COVID-19 has had a major impact on the food and beverage industry this year, contributing to everything from bare shelves and supply chain issues to changes in consumer behavior to plant shutdowns, and to historic grocery cost spikes. We continue to experience changes every day, along with challenges that must be overcome. Lessons from the last year can prepare us for the years ahead, but only if we learn to adapt and anticipate.

Nearly all parts of the supply chain have been impacted, from raw material sourcing and packaging shortages to manufacturing plant shutdowns to logistics capacity to bricks and mortar store operations to consumers. At the onset of the pandemic, major industry trade shows were cancelled and postponed, along with demos and in-person sales meetings, leaving the future of shelf resets with a dark cloud hanging above them. Staying in touch virtually with buyers and providing updates proved to be a best practice and will continue into 2021.

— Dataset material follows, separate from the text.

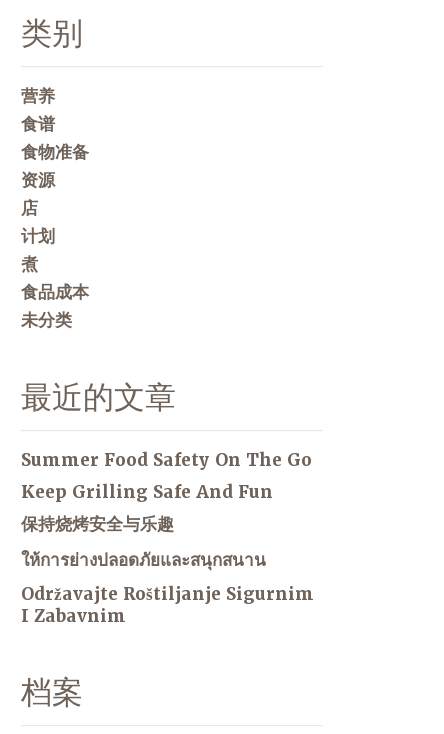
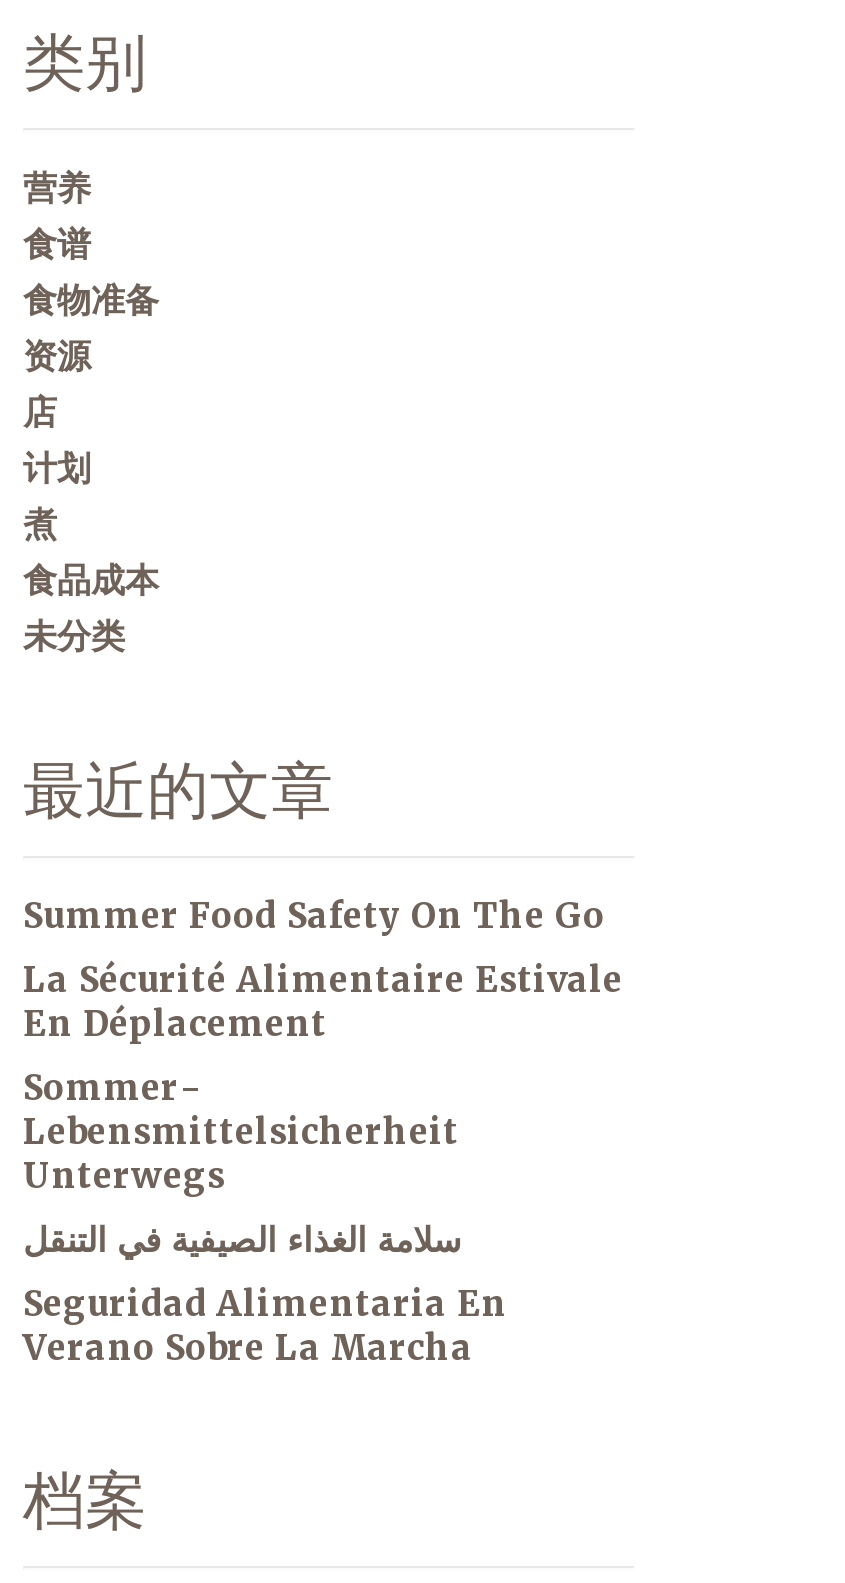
[21,480,273,502] Keep Grilling Safe And Fun -> [23,957,623,1045] La Sécurité Alimentaire Estivale | En Déplacement
[21,512,174,534] 保持烧烤安全与乐趣 -> [23,1065,459,1197] Sommer- | Lebensmittelsicherheit | Unterwegs
[21,548,266,570] ให้การย่างปลอดภัยและสนุกสนาน -> [23,1217,461,1261] سلامة الغذاء الصيفية في التنقل
[21,582,314,626] Održavajte Roštiljanje Sigurnim | I Zabavnim -> [23,1281,507,1369] Seguridad Alimentaria En | Verano Sobre La Marcha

To keep things running smoothly on the manufacturing side, assets from some logistics providers were redeployed to where they were needed most, and with consumers dining more from home, the industry saw a huge move from food service to retail, which we will touch on a bit later. Moving into 2021, brands should ensure their raw materials and supply inventories, especially those that are imported, can cover any potential and unforeseen disruptions. It is critical to prepare well in advance of shortages or surges, specifically in at-risk chains.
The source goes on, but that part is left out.